Bu arada tavşan da gitti bıldırcınlarla beraber. Teyze kızı Selenin tavşanı vardı. Adı gülpamuk. Kız ismi ama kendileri delikanlıydı. İpek ve Sencer onun da peşini bırakmazdı. Ellerinde peçete az toplamadılar gülpamuğun boncuk boncuk kakalarını. Ellerinden mama, yaprak yedirdiler.
Bu yıl eve sadece 2 japon balığı aldık. Hergün bir tane yem diye tembihledim. Okuldan gelince koşa koşa kavanozun başına geliyorlar. İpeğinkinin adı güneş.  Sencerinkinin adı pilot. Dakikalarca güneş , pilot diye seslenirler, onlarla konuşurlardı.   Bi gün baktık ki yan yatmış balıklar. Acaba ben görmeden fazla yem mi verdi çocuklar yoksa hastalandılar mı . Klozete döküp sifonu çektim. Toprağa mı verseydim .  Yavrular çabuk unuttular, öyle ağlaşma bağlanma falan da olmadı. Belkide yeterince iletişime geçmediler. Balığa bakmak kediye yada köpeğe bakmaktan farklı.  Birgün buda olur. Biraz cesaret, biraz zaman lazım….

19 Haziran 2012 Salı

 ÇİÇEKLER;

Bazen bi ressamın tablosunda
Bazen bi cenazenin üzerinde
Bazen bi yavrunun sevgisinde
Bazen bi arının peteğinde
Bazen bi gelinin elinde
Bazen bi adamın yakasında
Bazen bi sevgilinin aşkında
Bazen bi dağın tepesinde
Bazen bi çocuğun tacında
Bazen bi seviyor bi sevmiyor
Bazen bi bahçenin kokusunda
Bazen bi dostun vefasında
Bazen bi hastanın şifasında
Bazen bi ………..
Dünyada bu kadar çok duyguyu ifade edebileceğin başka bir araç var mı?

19 Nisan 2012 Perşembe

sokak kedileri


İpeğin hayvan sevgisi tavanda. Karşılıksız sevgi bu. Kediler, köpekler, kuşlar, atlar. Hepsi ayrı yazı konusu. Marketten alışveriş yaparken kedi mamalarını gördü ve anne lütfen alıp kedilere verelim dedi. Önce atlatmaya çalıştım. Bir an önce listemizi tamamlayıp çıkmak istedim . Tam kasalara yaklaşırken anne mama almayı unuttuk deyip , beni çark ettirdi. dönüp aldık bir paket balıklı kedi maması. İçimden şöyle dua ettim. Her zaman kalbin sevgiyle dolu olsun bebeğim. Bütün canlılar için. Hem ben değil miyim. Karıncaları, örümcekleri, salyangozları, böcekleri bile incitmeyelim diyen. Penceremin pervazına yemekten artan ekmeklerini koyan. Çiçeklerini sularken yavrularına , en çok suya ,güneşe ve sevgiye ihtiyaçları olduğunu anlatan. Buğday alıp parktaki kuşlara serpen. Açık camdan içeriye giren arı için, dikkat edin arılar sokar yerine, arılar bal yaparı anlatan. Hep bir ağızdan arı vız vızı söyleten.

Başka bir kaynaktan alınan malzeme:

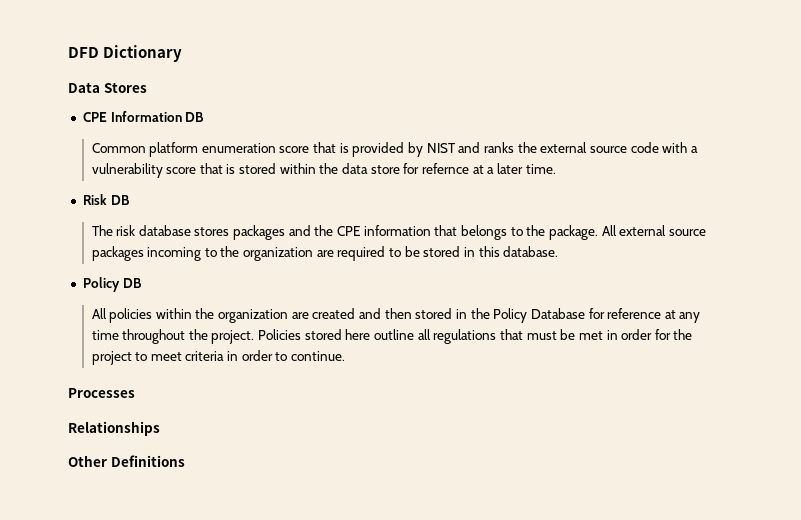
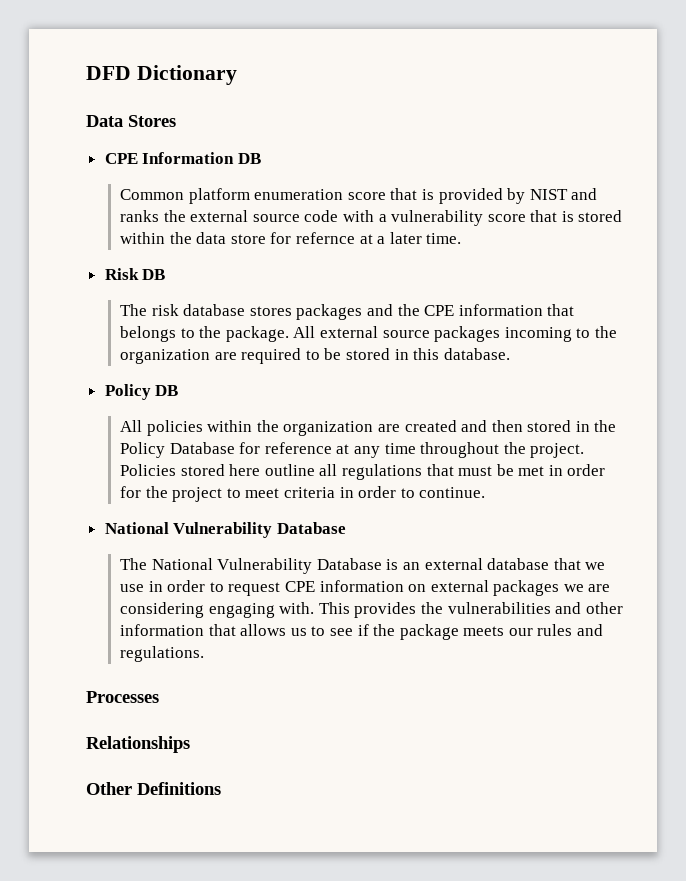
(346, 356) none -> [104,522,346,538] [119,558,606,574] [119,580,611,596] [119,602,623,618] [119,624,604,640] [119,646,204,662] // National Vulnerability Database // The National Vulnerability Database is an external database that we use in order to request CPE information on external packages we are considering engaging with. This provides the vulnerabilities and other information that allows us to see if the package meets our rules and regulations.

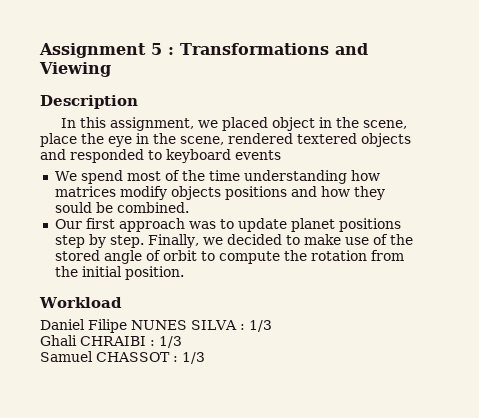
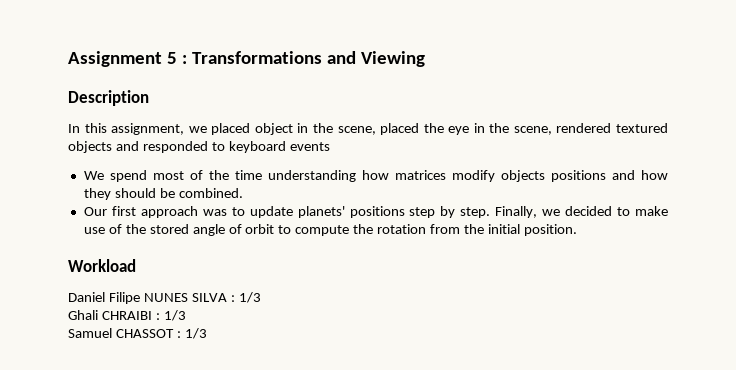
[40,133,77,147] place -> [380,123,420,135] placed
[297,133,357,144] textered -> [616,123,668,133] textured
[54,202,92,213] sould -> [114,188,156,198] should
[290,218,335,232] planet -> [297,206,345,218] planets'

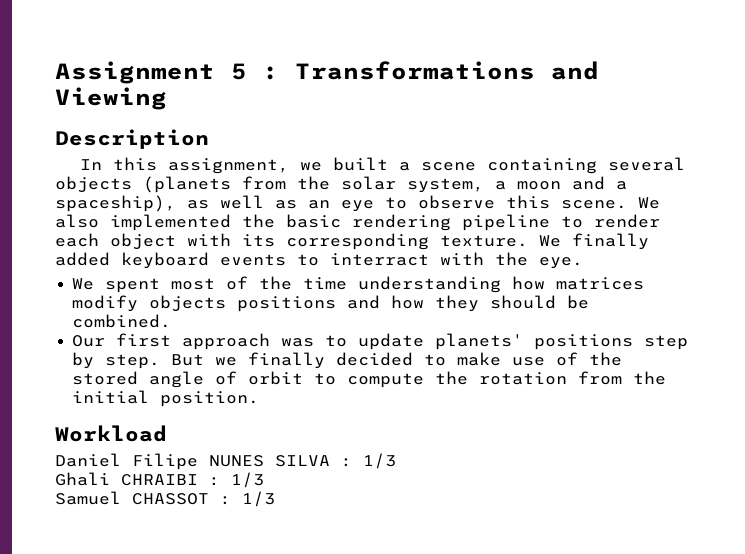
[211,123,668,135] [68,141,330,153] [83,170,147,182] placed object in the scene, placed the eye in the scene, rendered textured objects and responded to keyboard events // We spend -> [333,157,686,174] [55,176,627,193] [55,195,660,212] [55,214,660,231] [55,233,649,250] [55,252,583,269] [72,278,161,293] built a scene containing several objects (planets from the solar system, a moon and a spaceship), as well as an eye to observe this scene. We also implemented the basic rendering pipeline to render each object with its corresponding texture. We finally added keyboard events to interract with the eye. // We spent
[495,206,561,218] Finally, we -> [171,352,326,369] But we finally

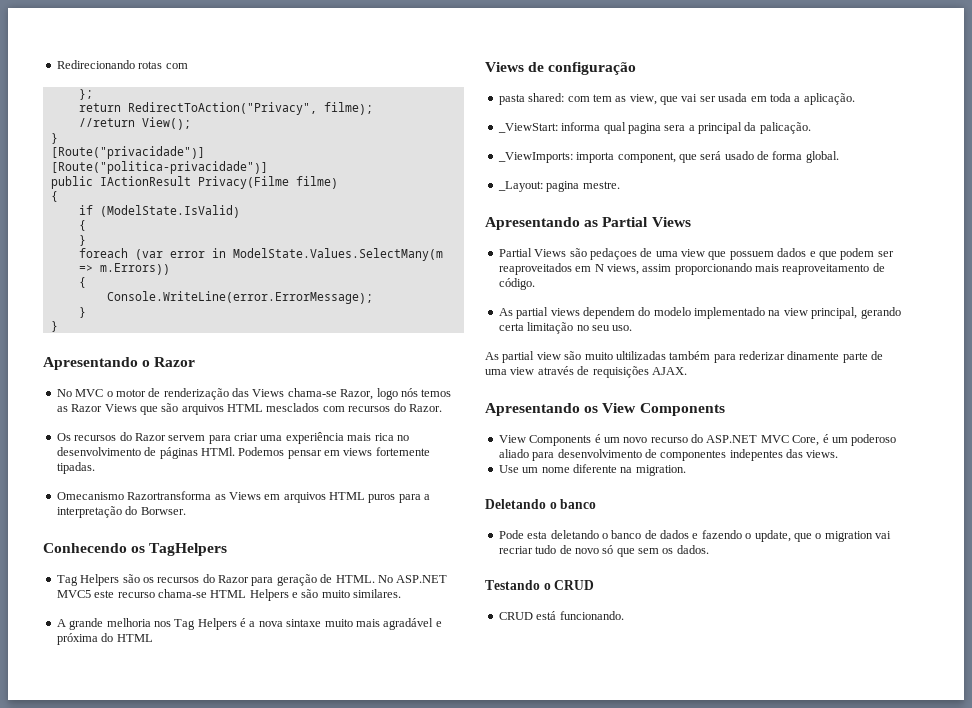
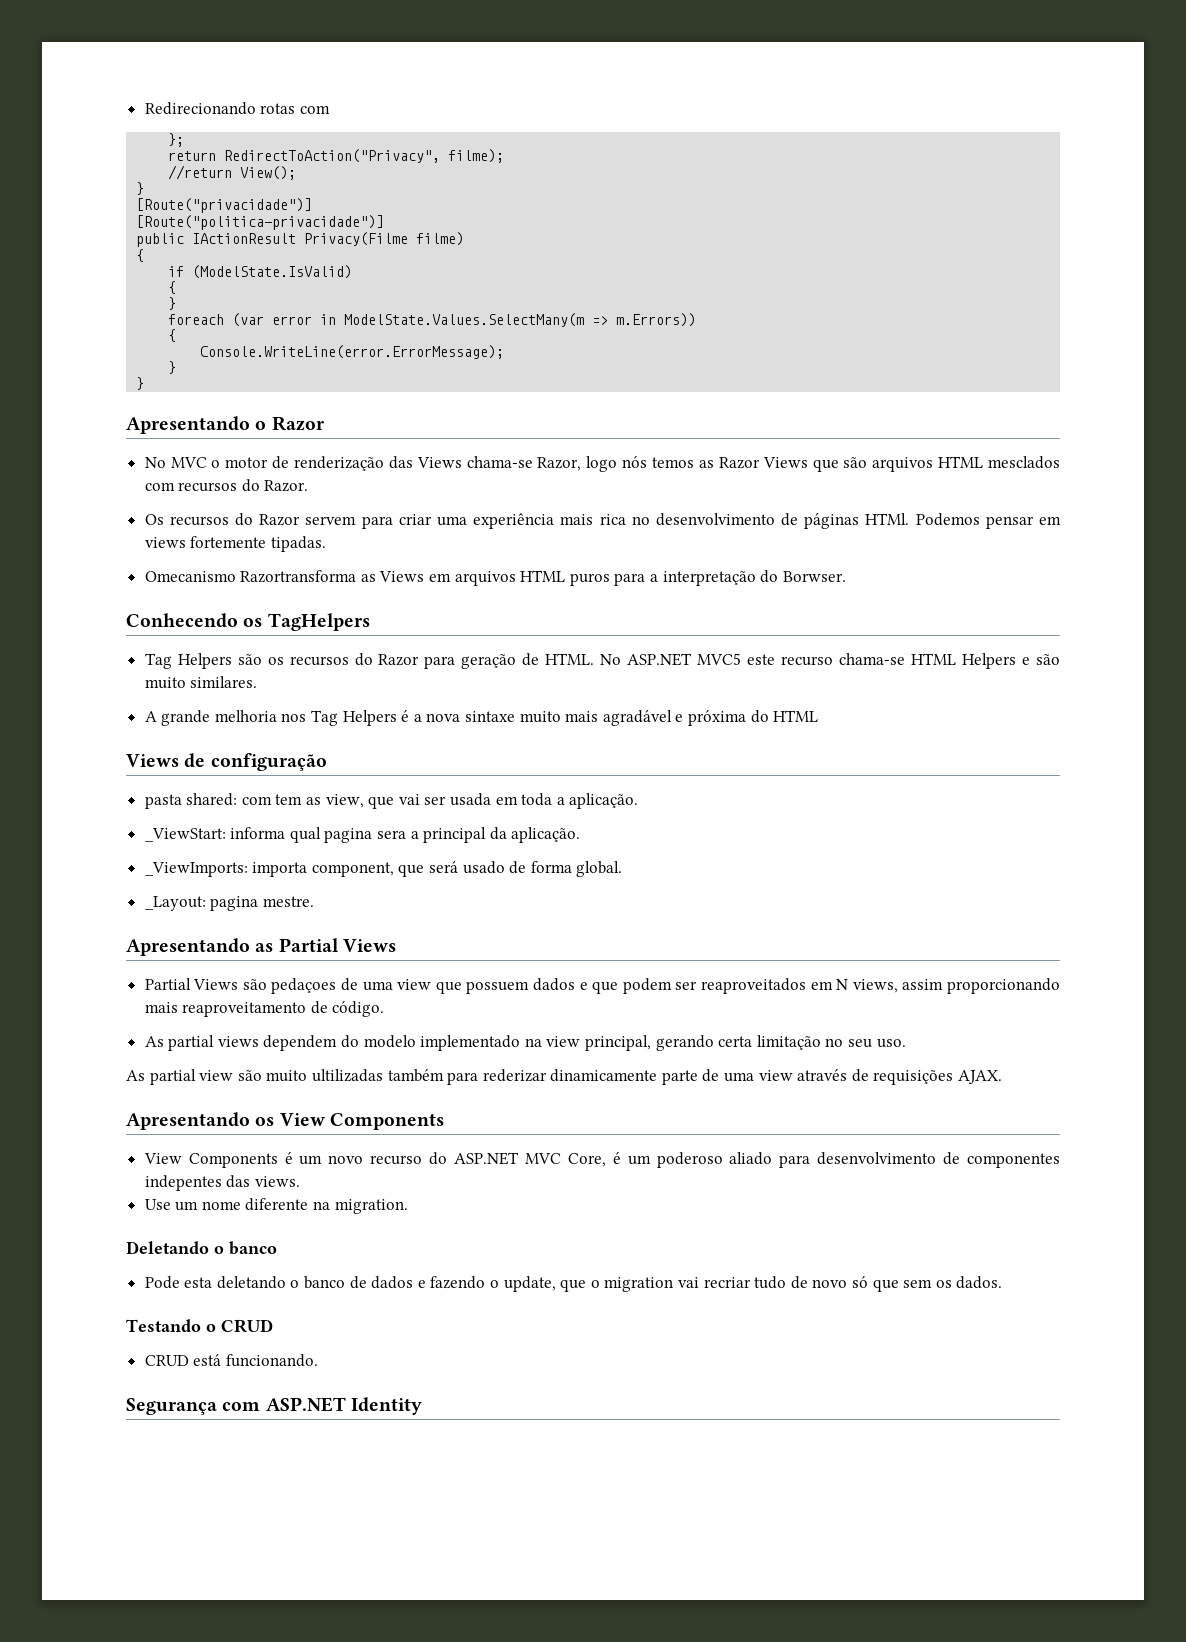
[759,122,811,134] palicação. -> [511,827,581,843] aplicação.
[787,351,840,360] dinamente -> [550,1069,658,1082] dinamicamente
(624, 615) none -> [126,1397,422,1415] // Segurança com ASP.NET Identity

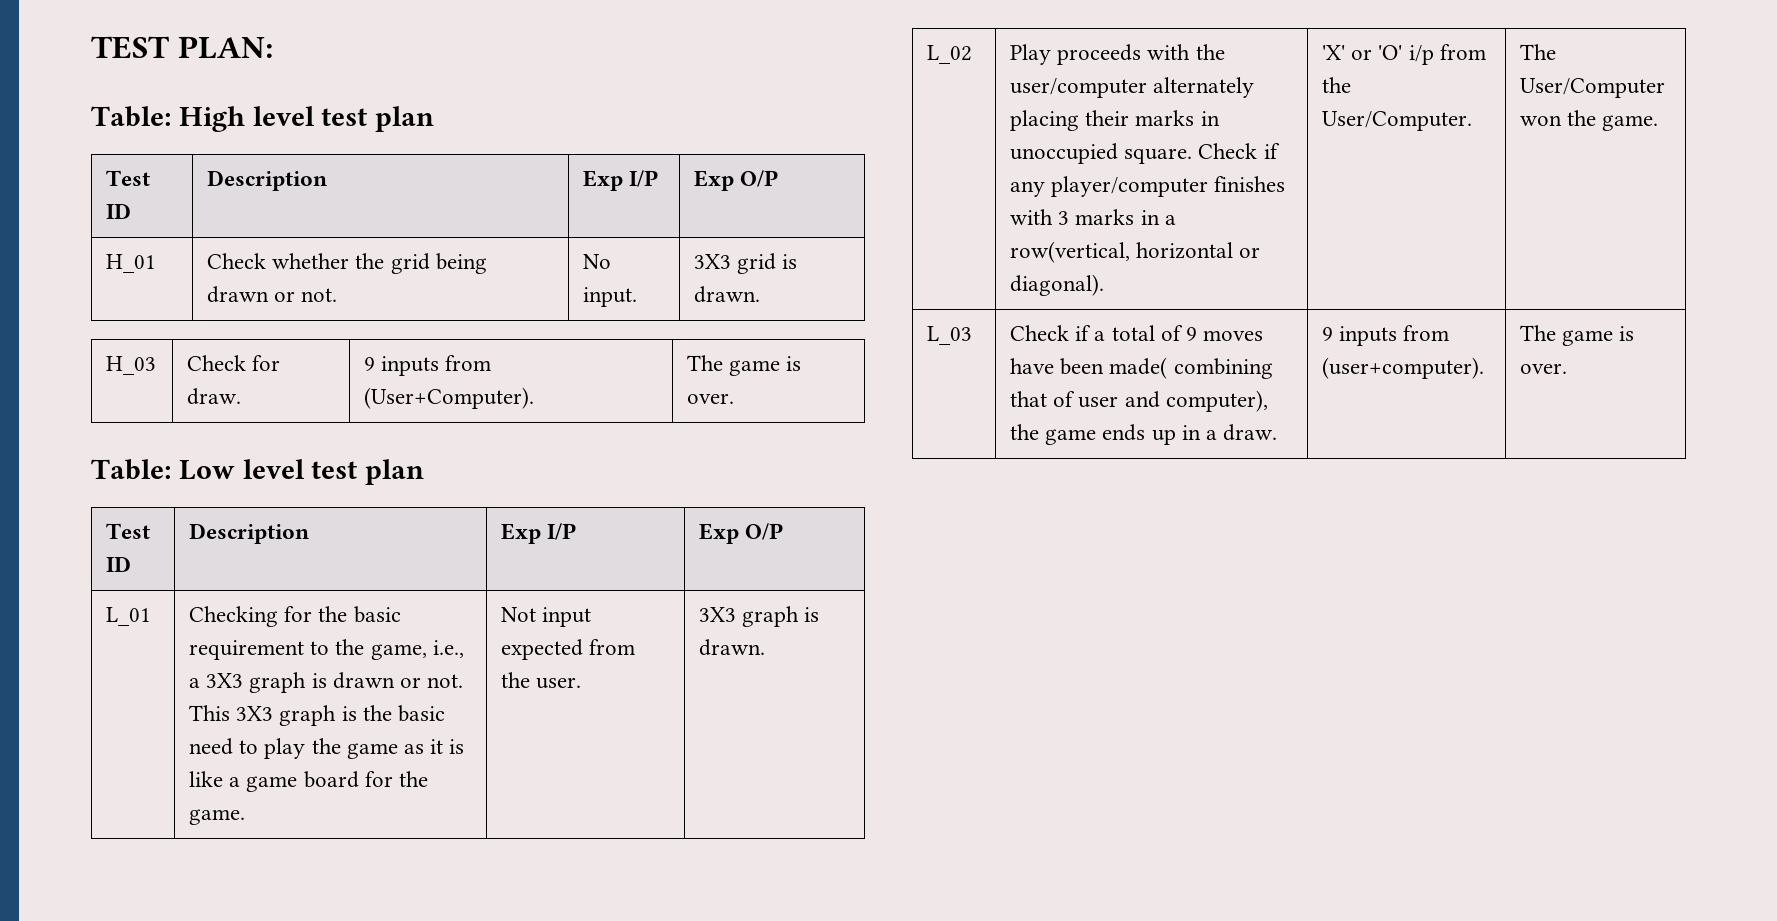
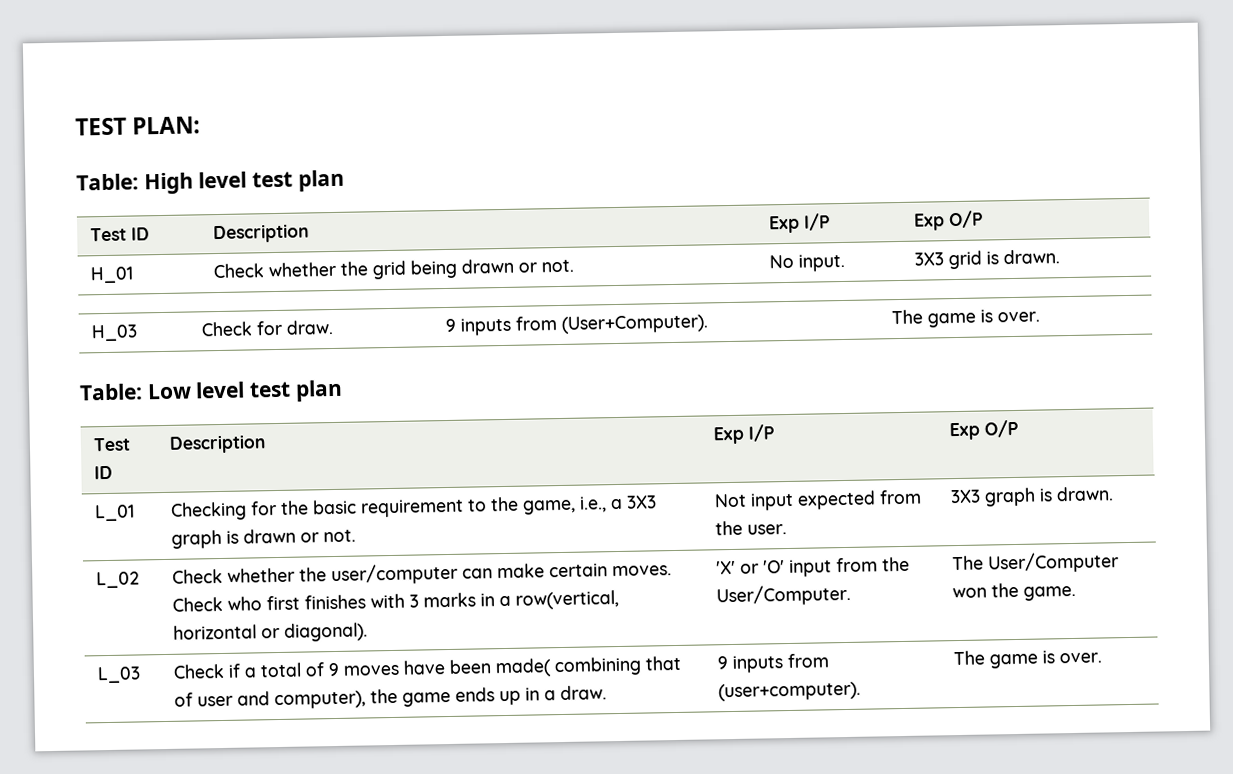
[189,705,446,726] [189,738,465,759] [189,771,429,792] [189,809,246,825] This 3X3 graph is the basic need to play the game as it is like a game board for the game. -> (357, 536) none
[1010,44,1225,65] [1010,77,1255,98] [1010,110,1220,131] [1010,143,1280,164] [1010,176,1209,197] Play proceeds with the user/computer alternately placing their marks in unoccupied square. Check if any player/computer -> [172,562,673,586] [172,595,301,612] Check whether the user/computer can make certain moves. Check who first
[1408,45,1434,65] i/p -> [789,559,833,577] input

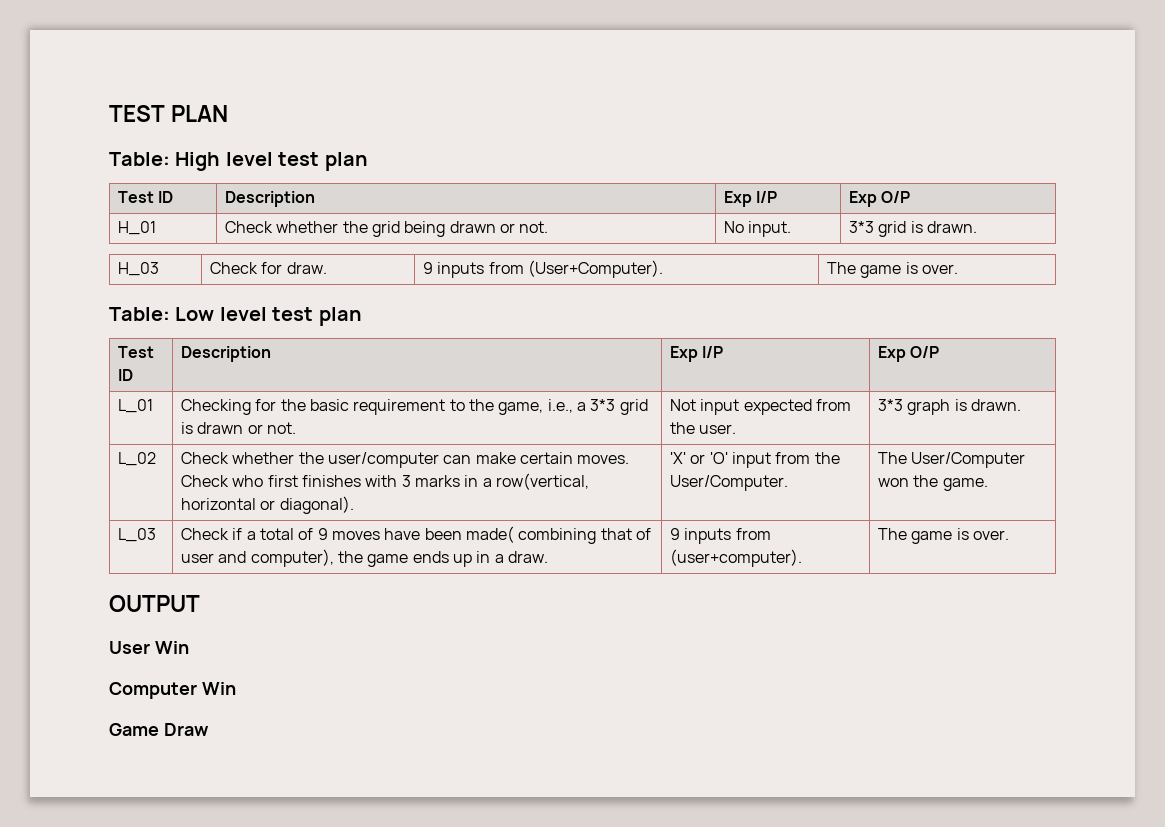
[132,116,201,135] PLAN: -> [171,105,229,122] PLAN
[914,252,945,266] 3X3 -> [849,221,875,233] 3*3
[626,495,658,509] [171,529,223,549] 3X3 graph -> [590,399,648,415] 3*3 grid
[950,489,982,504] 3X3 -> [878,399,904,411] 3*3
(1103, 658) none -> [109,595,200,612] [109,641,189,654] [109,682,236,699] [109,723,209,736] // OUTPUT // User Win // Computer Win // Game Draw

Bir keresinde babamız, gece yarısı evin karşı kaldırımında miyavlayan yavru kediyi alıp gelmişti. Süt verdi, banyo yaptırdı ve balkonda kutunun içinde sabaha kadar uyuttu. Sabah 6 da doğru dayının bahçeli evine götürdü. Veteriner buldu. Ne yapması gerektiğini öğrendi. Pire tasması alacaktık ama yavrulara takılmıyormuş. Bir süre teyzeyle dayı baktı, çocuklar oynadı. Sonra palazlandı, kaçtı gitti bahçeden birgün.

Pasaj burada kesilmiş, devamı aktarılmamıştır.